• [THE RECORDS]
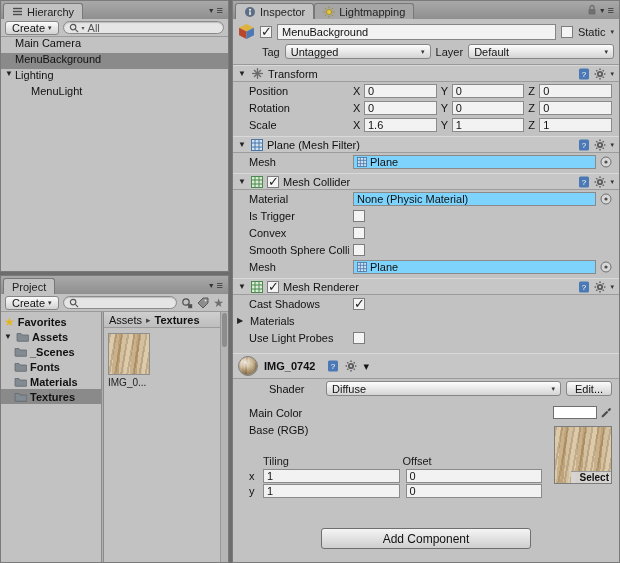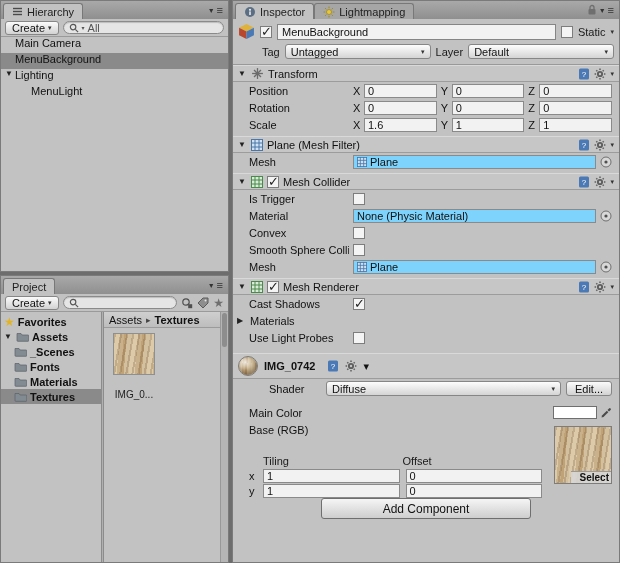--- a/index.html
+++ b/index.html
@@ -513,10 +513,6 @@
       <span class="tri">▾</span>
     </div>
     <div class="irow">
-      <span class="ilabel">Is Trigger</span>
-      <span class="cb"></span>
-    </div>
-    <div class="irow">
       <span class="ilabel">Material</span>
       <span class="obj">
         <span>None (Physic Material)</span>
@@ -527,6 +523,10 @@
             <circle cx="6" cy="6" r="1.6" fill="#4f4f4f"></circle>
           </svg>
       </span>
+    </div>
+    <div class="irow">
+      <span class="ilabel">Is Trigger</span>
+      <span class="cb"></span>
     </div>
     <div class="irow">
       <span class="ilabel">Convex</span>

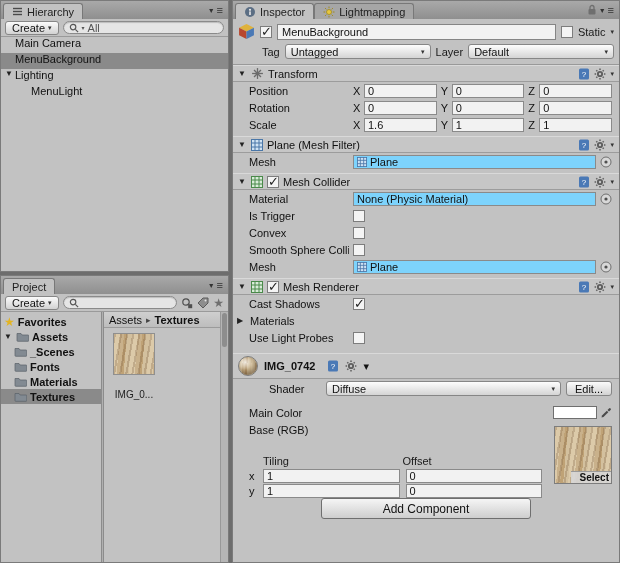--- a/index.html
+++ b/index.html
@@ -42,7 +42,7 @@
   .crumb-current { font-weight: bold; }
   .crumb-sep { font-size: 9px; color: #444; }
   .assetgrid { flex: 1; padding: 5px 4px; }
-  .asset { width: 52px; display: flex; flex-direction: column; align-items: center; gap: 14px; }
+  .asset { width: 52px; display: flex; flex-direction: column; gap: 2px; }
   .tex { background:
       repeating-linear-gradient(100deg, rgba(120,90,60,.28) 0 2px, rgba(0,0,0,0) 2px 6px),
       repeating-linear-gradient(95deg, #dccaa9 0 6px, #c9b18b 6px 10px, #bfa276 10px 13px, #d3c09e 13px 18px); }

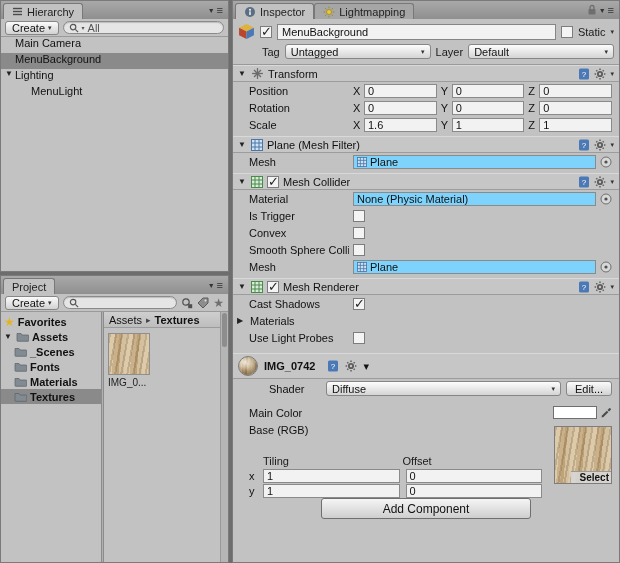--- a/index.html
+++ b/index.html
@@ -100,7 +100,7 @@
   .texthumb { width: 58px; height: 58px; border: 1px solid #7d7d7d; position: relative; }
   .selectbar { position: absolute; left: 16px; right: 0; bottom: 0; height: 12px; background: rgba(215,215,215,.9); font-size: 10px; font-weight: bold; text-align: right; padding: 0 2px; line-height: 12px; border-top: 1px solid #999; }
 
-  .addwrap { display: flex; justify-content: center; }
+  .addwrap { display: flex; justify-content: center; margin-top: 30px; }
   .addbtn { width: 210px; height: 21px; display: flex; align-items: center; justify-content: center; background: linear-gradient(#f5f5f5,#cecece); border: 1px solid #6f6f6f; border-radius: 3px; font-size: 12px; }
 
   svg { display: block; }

--

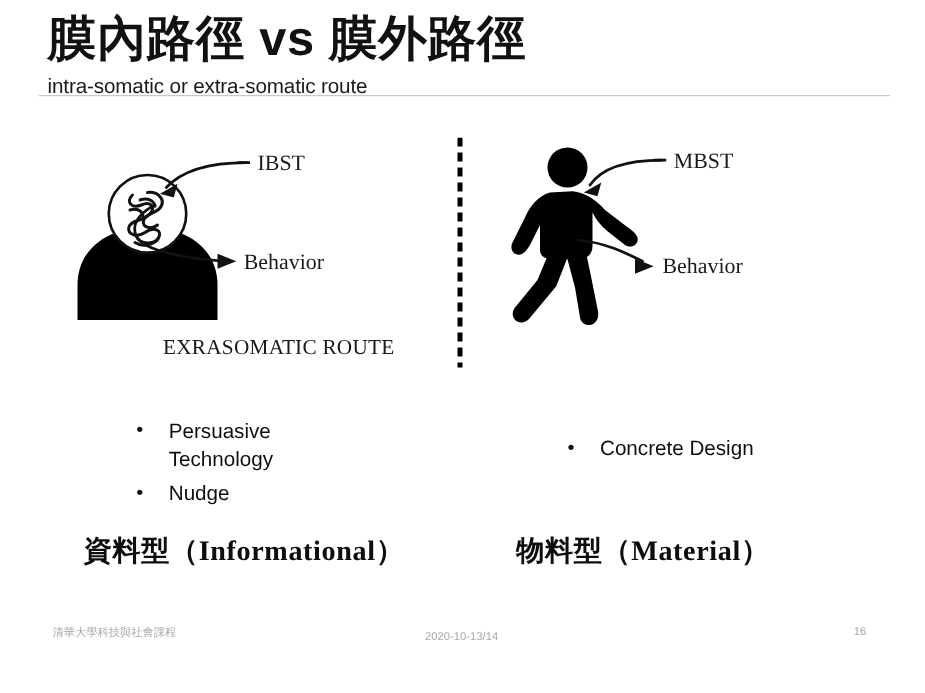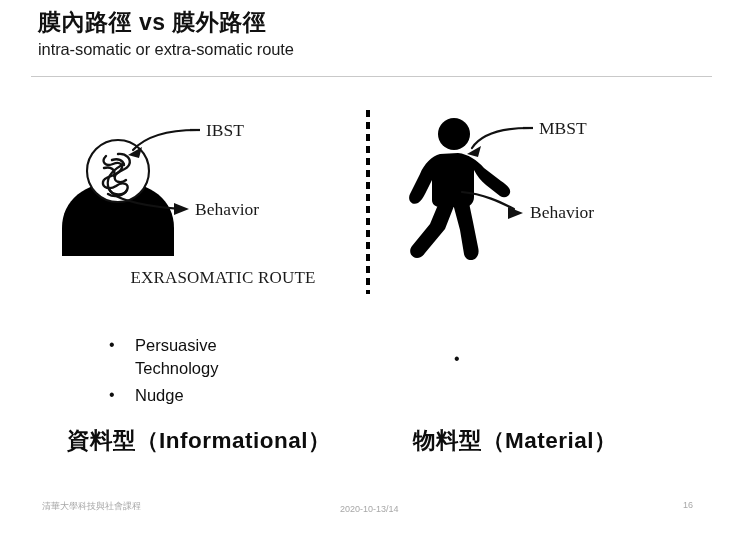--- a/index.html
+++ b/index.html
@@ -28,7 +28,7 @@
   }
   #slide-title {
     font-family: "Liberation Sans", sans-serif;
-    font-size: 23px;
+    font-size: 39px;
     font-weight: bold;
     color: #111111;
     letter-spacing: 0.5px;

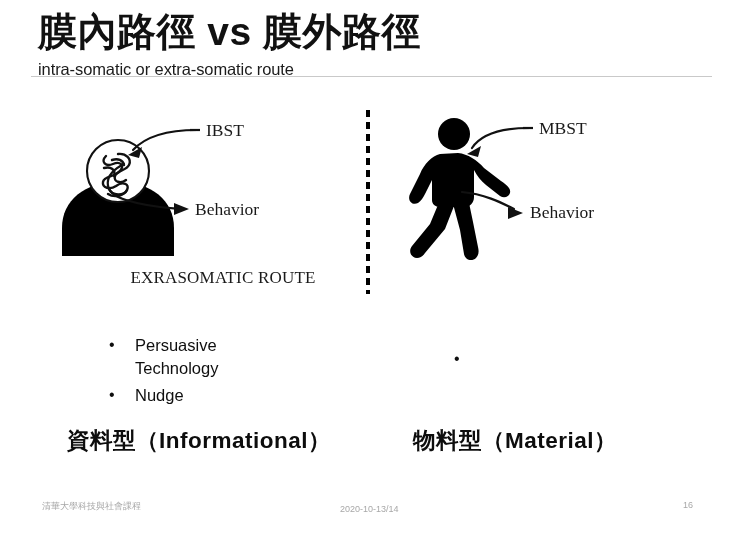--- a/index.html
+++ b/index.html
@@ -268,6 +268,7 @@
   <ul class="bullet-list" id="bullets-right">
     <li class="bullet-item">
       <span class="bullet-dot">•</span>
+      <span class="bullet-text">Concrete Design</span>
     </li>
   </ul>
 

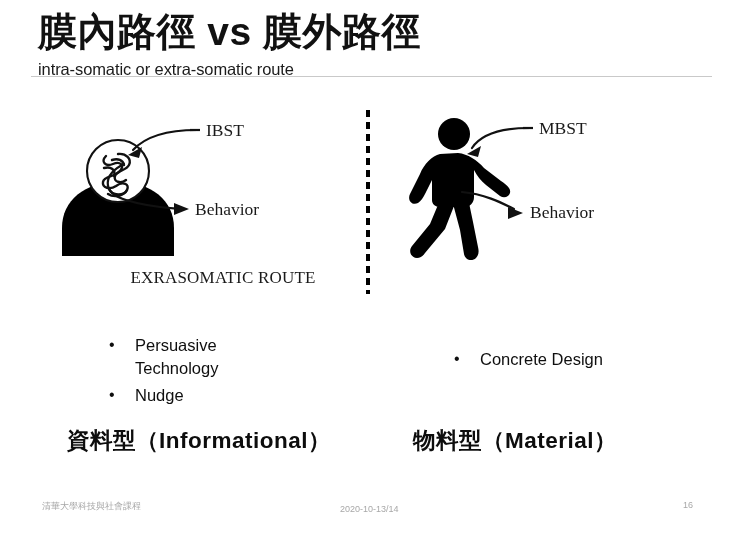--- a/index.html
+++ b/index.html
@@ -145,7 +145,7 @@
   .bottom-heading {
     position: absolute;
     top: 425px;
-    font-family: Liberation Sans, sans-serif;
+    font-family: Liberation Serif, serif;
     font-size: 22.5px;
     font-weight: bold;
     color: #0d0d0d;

• [TASK DIRECTIONS] Everything above from the line that has "9px; color: #444;" down to the line that has "58px; height: 58px;" should be output exactly, with both of those lines included. Leave the pictures behind.

• [SOLUTION TO THIS PROBLEM]
   .crumb-sep { font-size: 9px; color: #444; }
   .assetgrid { flex: 1; padding: 5px 4px; }
-  .asset { width: 52px; display: flex; flex-direction: column; align-items: center; gap: 14px; }
+  .asset { width: 52px; display: flex; flex-direction: column; gap: 2px; }
   .tex { background:
       repeating-linear-gradient(100deg, rgba(120,90,60,.28) 0 2px, rgba(0,0,0,0) 2px 6px),
       repeating-linear-gradient(95deg, #dccaa9 0 6px, #c9b18b 6px 10px, #bfa276 10px 13px, #d3c09e 13px 18px); }

--- a/index.html
+++ b/index.html
@@ -100,7 +100,7 @@
   .texthumb { width: 58px; height: 58px; border: 1px solid #7d7d7d; position: relative; }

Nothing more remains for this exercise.